▶ **Your instructions**
The material below holds pictures, which are to be left out; copy exactly the lines from the one with "person doing so." through the one with "- June 2007".

▶ **Given records**
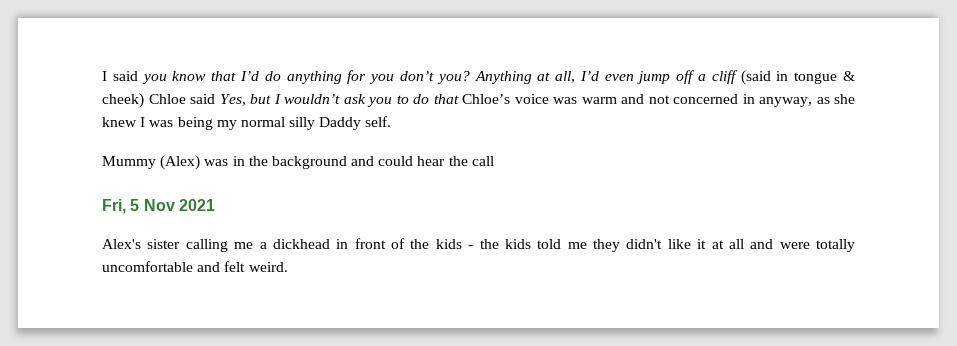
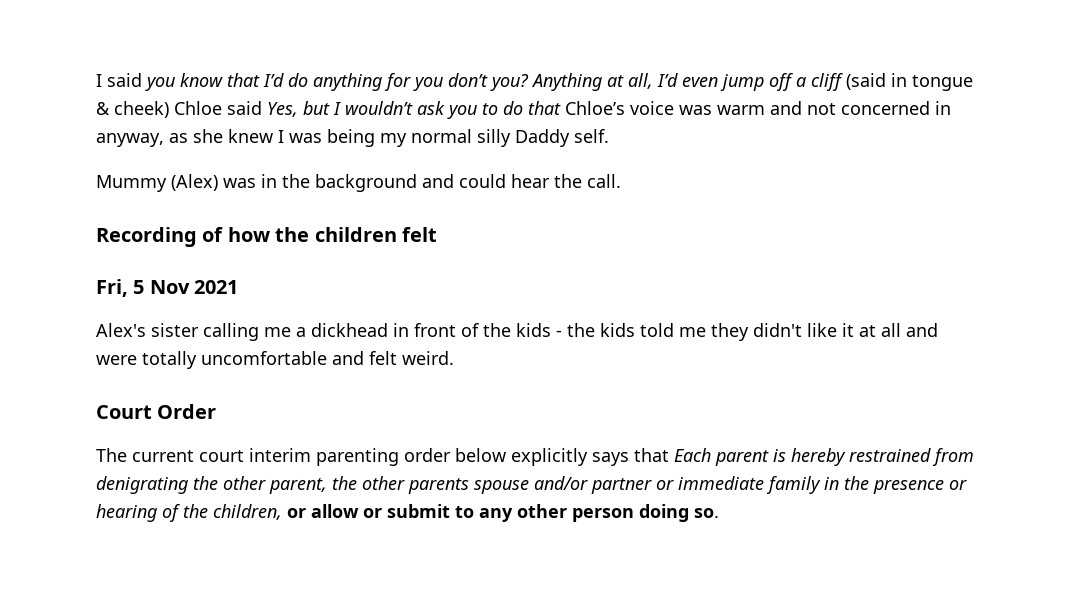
- Mummy (Alex) was in the background and could hear the call
+ Mummy (Alex) was in the background and could hear the call.
+ Recording of how the children felt
+ Court Order
+ The current court interim parenting order below explicitly says that Each parent is hereby restrained from denigrating the other parent, the other parents spouse and/or partner or immediate family in the presence or hearing of the children, or allow or submit to any other person doing so.

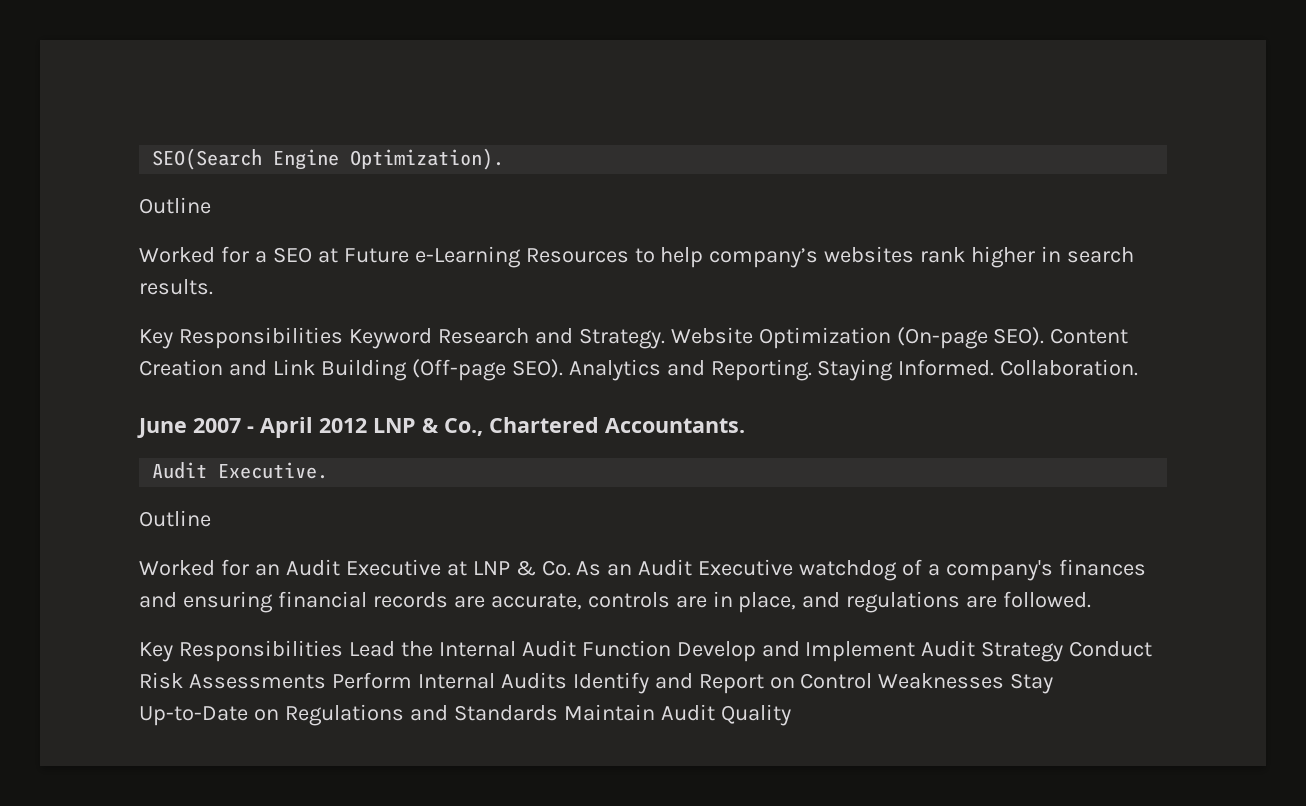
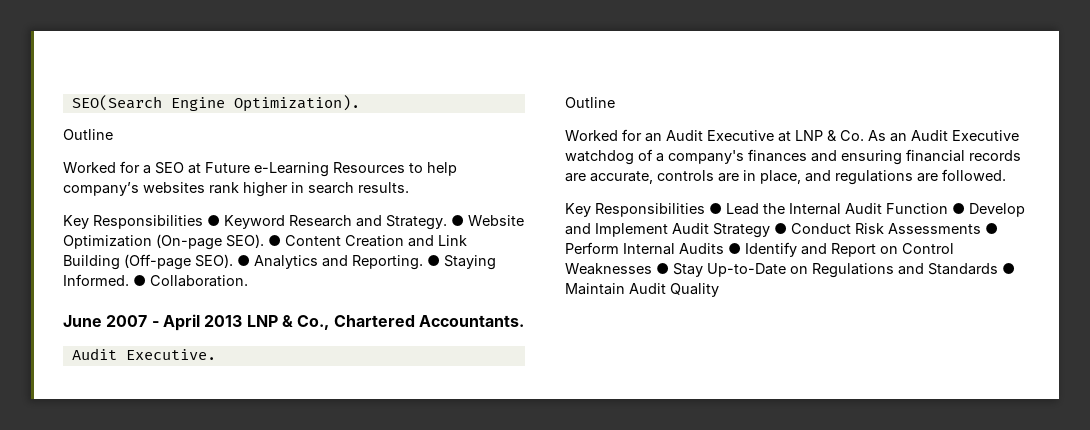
- Key Responsibilities Keyword Research and Strategy.
+ Key Responsibilities ● Keyword Research and Strategy.
- Website Optimization (On-page SEO).
+ ● Website Optimization (On-page SEO).
- Content Creation and Link Building (Off-page SEO).
+ ● Content Creation and Link Building (Off-page SEO).
- Analytics and Reporting.
+ ● Analytics and Reporting.
- Staying Informed.
+ ● Staying Informed.
- Collaboration.
+ ● Collaboration.
- June 2007 - April 2012 LNP & Co., Chartered Accountants.
+ June 2007 - April 2013 LNP & Co., Chartered Accountants.
- Key Responsibilities Lead the Internal Audit Function Develop and Implement Audit Strategy Conduct Risk Assessments Perform Internal Audits Identify and Report on Control Weaknesses Stay Up-to-Date on Regulations and Standards Maintain Audit Quality
+ Key Responsibilities ● Lead the Internal Audit Function ● Develop and Implement Audit Strategy ● Conduct Risk Assessments ● Perform Internal Audits ● Identify and Report on Control Weaknesses ● Stay Up-to-Date on Regulations and Standards ● Maintain Audit Quality

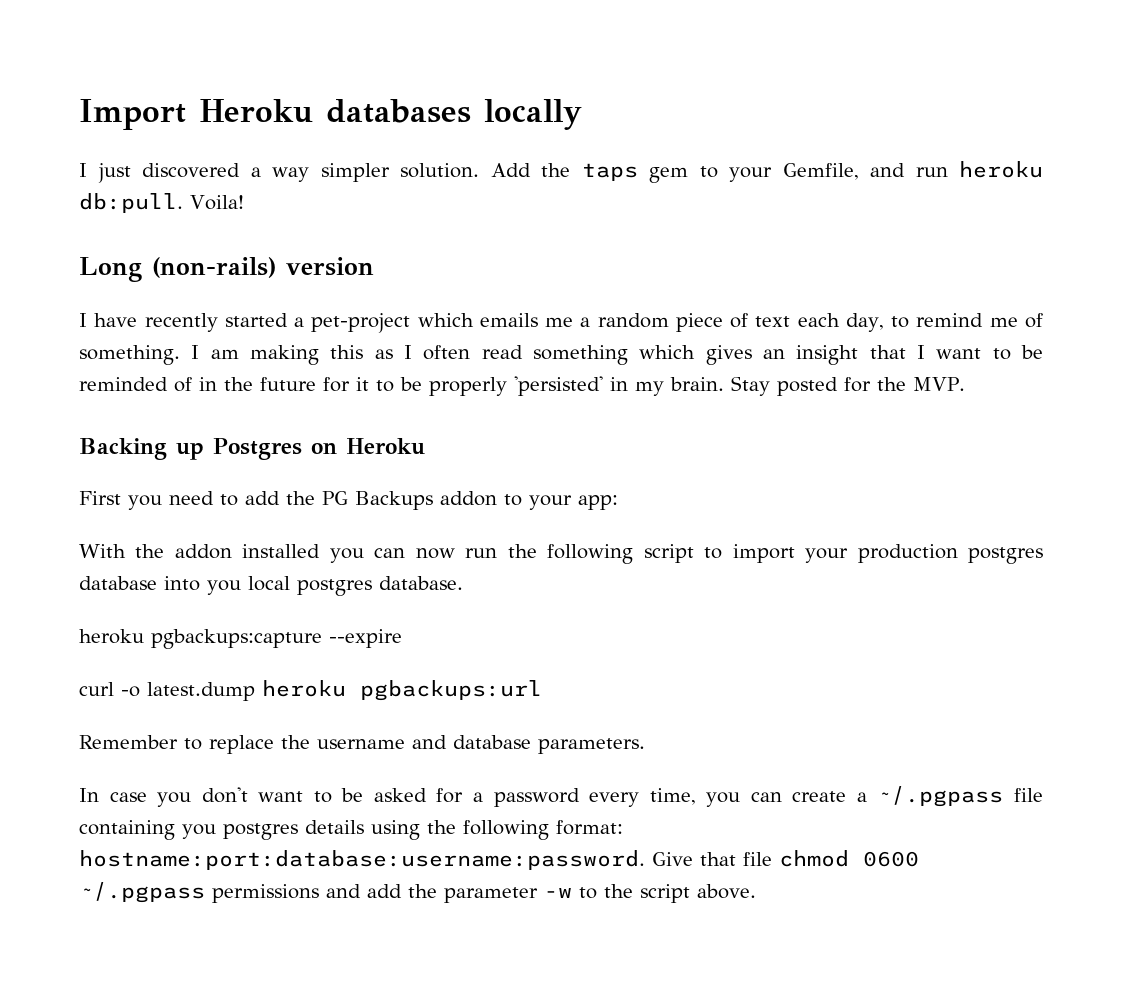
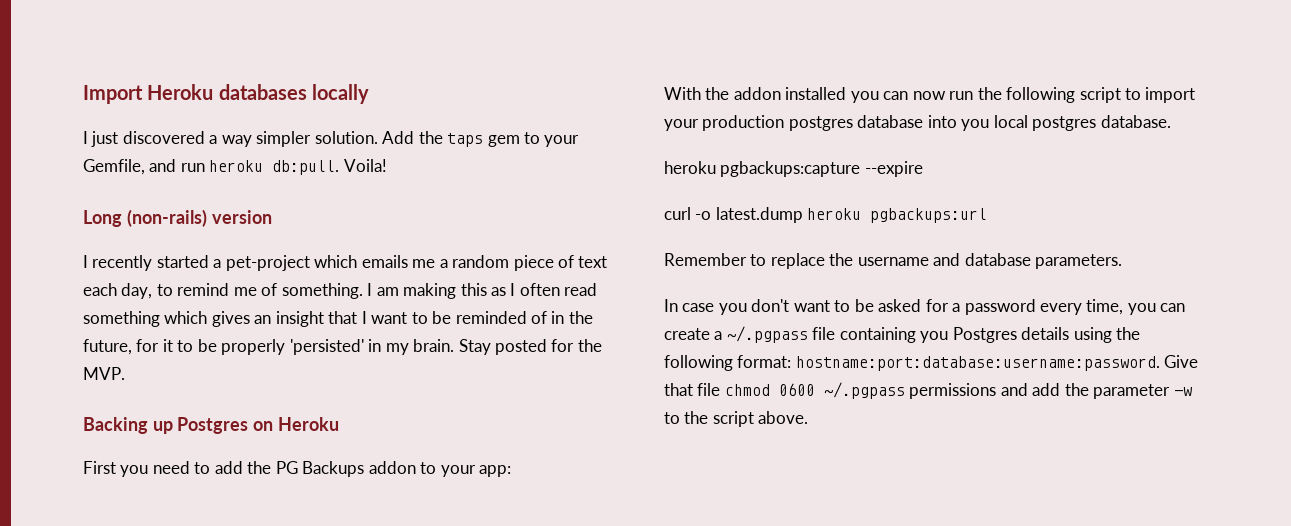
- I have recently started a pet-project which emails me a random piece of text each day, to remind me of something.
+ I recently started a pet-project which emails me a random piece of text each day, to remind me of something.
- I am making this as I often read something which gives an insight that I want to be reminded of in the future for it to be properly 'persisted' in my brain.
+ I am making this as I often read something which gives an insight that I want to be reminded of in the future, for it to be properly 'persisted' in my brain.
- In case you don't want to be asked for a password every time, you can create a ~/.pgpass file containing you postgres details using the following format: hostname:port:database:username:password.
+ In case you don't want to be asked for a password every time, you can create a ~/.pgpass file containing you Postgres details using the following format: hostname:port:database:username:password.

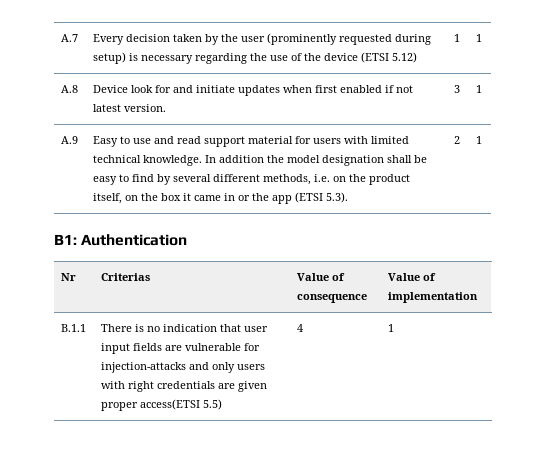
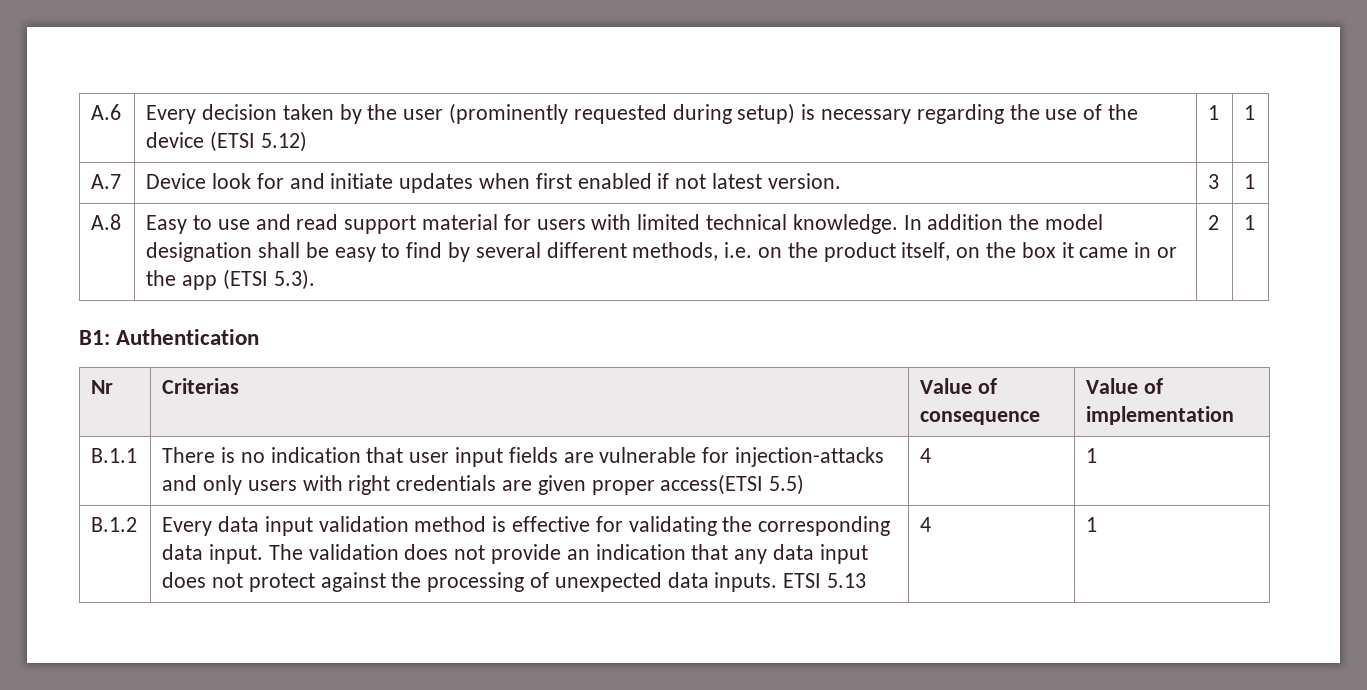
- A.7 | Every decision taken by the user (prominently requested during setup) is necessary regarding the use of the device (ETSI 5.12) | 1 | 1
+ A.6 | Every decision taken by the user (prominently requested during setup) is necessary regarding the use of the device (ETSI 5.12) | 1 | 1
- A.8 | Device look for and initiate updates when first enabled if not latest version. | 3 | 1
+ A.7 | Device look for and initiate updates when first enabled if not latest version. | 3 | 1
- A.9
+ A.8
+ B.1.2 | Every data input validation method is effective for validating the corresponding data input. The validation does not provide an indication that any data input does not protect against the processing of unexpected data inputs. ETSI 5.13 | 4 | 1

▶ **Written answer**
+ The current court interim parenting order below explicitly says that Each parent is hereby restrained from denigrating the other parent, the other parents spouse and/or partner or immediate family in the presence or hearing of the children, or allow or submit to any other person doing so.

- Key Responsibilities Keyword Research and Strategy.
+ Key Responsibilities ● Keyword Research and Strategy.
- Website Optimization (On-page SEO).
+ ● Website Optimization (On-page SEO).
- Content Creation and Link Building (Off-page SEO).
+ ● Content Creation and Link Building (Off-page SEO).
- Analytics and Reporting.
+ ● Analytics and Reporting.
- Staying Informed.
+ ● Staying Informed.
- Collaboration.
+ ● Collaboration.
- June 2007 - April 2012 LNP & Co., Chartered Accountants.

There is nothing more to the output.